De Frontenay à l’Elysée

Consommateurs, journalistes, puis restaurateurs affluent sur le marché dominical, attirés par la Garden Peach à la peau de velours ou l’Uso Blue, violette en grappe. Le moustachu commence enfin à récolter le fruit de son travail acharné, jusqu’à conquérir la table présidentielle. « C’était une fierté, mais ça ne m'a pas fait que du bien, confie-t-il.
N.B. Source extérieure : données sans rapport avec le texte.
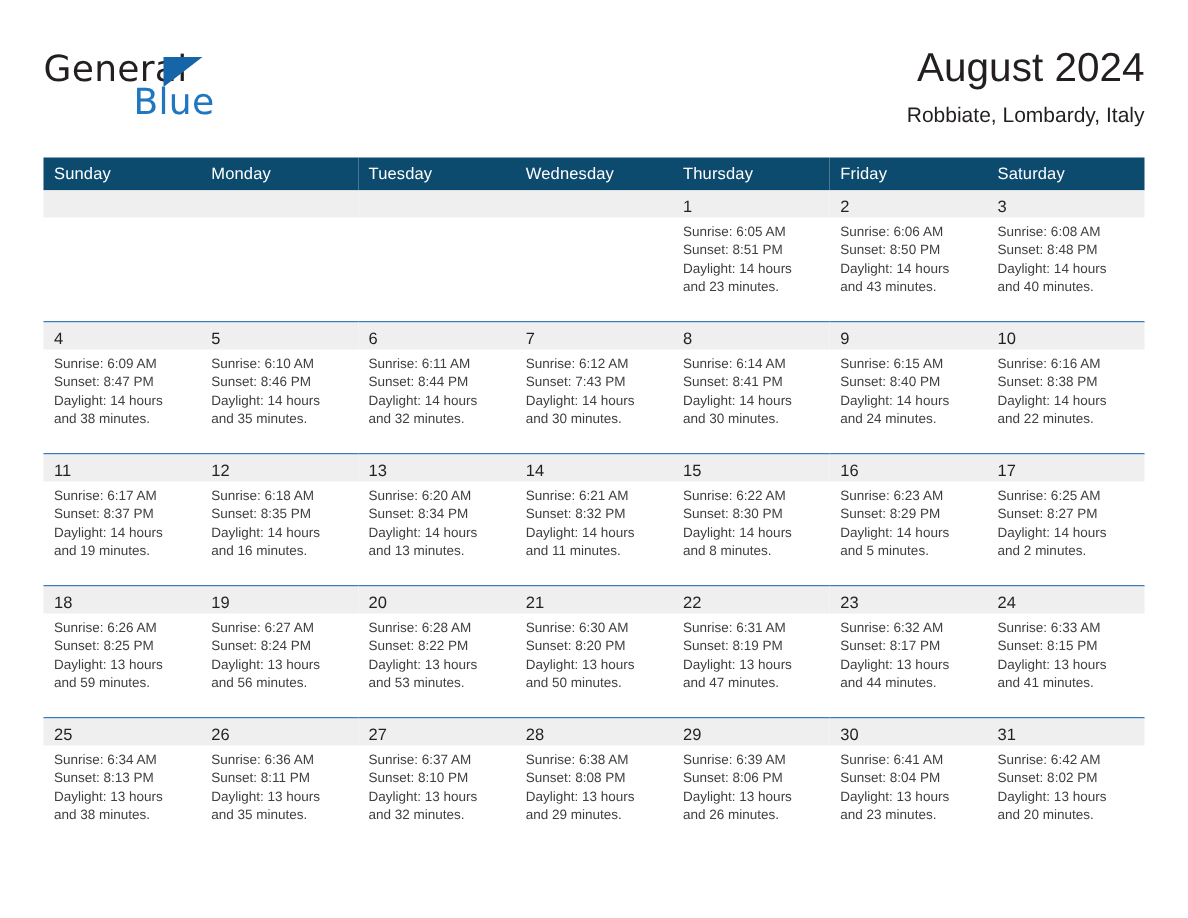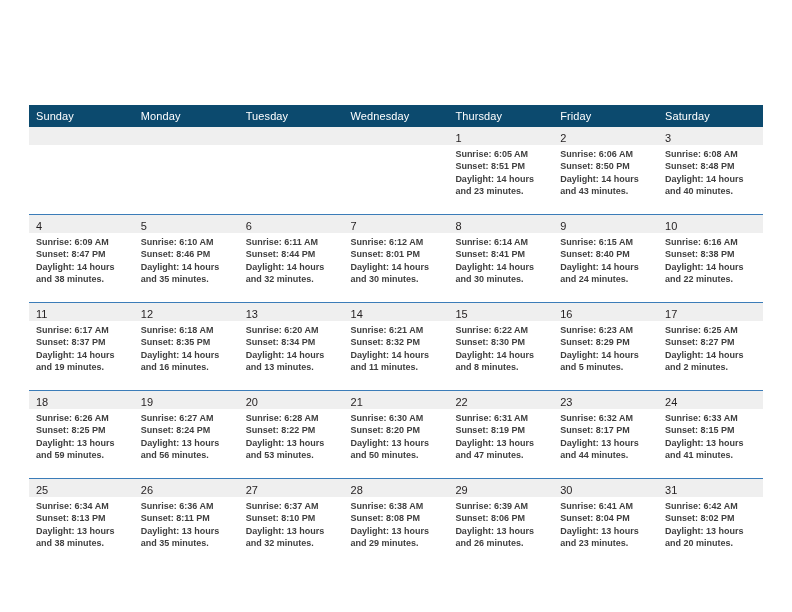--- a/index.html
+++ b/index.html
@@ -133,34 +133,47 @@
   .daynum {
     font-size: 11px;
     color: #231f20;
     line-height: 15px;
   }
   .dayinfo {
     padding: 3px 6px 0 7px;
     font-size: 9px;
     line-height: 12.4px;
     color: #3f3f3f;
-    font-weight: bold;
   }
   .dayinfo div {
     white-space: nowrap;
   }
   .empty .dayband {
     background: #efefef;
   }
 </style>
 </head>
 <body>
 
 <div class="page">
 
+  <div class="header">
+
+    <div class="logo">
+      <span class="logo-general">General</span>
+      <span class="logo-tri"></span>
+      <span class="logo-blue">Blue</span>
+    </div>
+
+    <div class="title-block">
+      <div class="cal-title">August 2024</div>
+      <div class="cal-subtitle">Robbiate, Lombardy, Italy</div>
+    </div>
+
+  </div>
 
   <div class="calendar">
     <table class="cal">
       <thead>
         <tr>
           <th>Sunday</th>
           <th>Monday</th>
           <th>Tuesday</th>
           <th>Wednesday</th>
           <th>Thursday</th>
@@ -256,21 +269,21 @@
                   <div>Daylight: 14 hours</div>
                   <div>and 32 minutes.</div>
                 </div>
               </div>
             </td>
             <td>
               <div class="daycell">
                 <div class="dayband"><span class="daynum">7</span></div>
                 <div class="dayinfo">
                   <div>Sunrise: 6:12 AM</div>
-                  <div>Sunset: 8:01 PM</div>
+                  <div>Sunset: 7:43 PM</div>
                   <div>Daylight: 14 hours</div>
                   <div>and 30 minutes.</div>
                 </div>
               </div>
             </td>
             <td>
               <div class="daycell">
                 <div class="dayband"><span class="daynum">8</span></div>
                 <div class="dayinfo">
                   <div>Sunrise: 6:14 AM</div>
Quand les Poitevins ont su que Sarkozy mangeait mes tomates, certains me disaient : 
j’espère que tu vas l’empoisonner ! » La tomate de Jacky devient politique et attise les convoitises. Malgré la concurrence, les plus grands chefs -Yves Camdeborde et Marc Veyrat- restent fidèles à ses fruits gorgés de soleil. Mais aussi Jean Imbert. Le chef du Plaza Athénée, à Paris, l’accueille en ami. « Quand il vient chez moi, il se sert dans le frigo. » Jacky éclate de rire : « Moi aussi, j’ai mes privilèges dans son palace. » A 68 ans, l’heure est venue de lever le pied. Les années de labeur, un cancer de la vessie contracté il y a dix ans… Il a choisi de passer les clés de son jardin à son petit cousin Grégory Devergne, 19 ans. Le vieux briscard laisse à son cadet un royaume considérable : 70 espèces de tomates, 2 000m2 et une clientèle convaincue. Après une vie passée à cultiver l’exception, Jacky s’efface sans bruit, laissant derrière lui une terre riche d’histoires. Ses tomates continueront de mûrir au soleil, entre les mains d’une nouvelle génération. Mais qu’on ne s’y trompe pas : dans chaque chair juteuse, dans chaque saveur retrouvée, il restera toujours un peu de Jacky Mercier.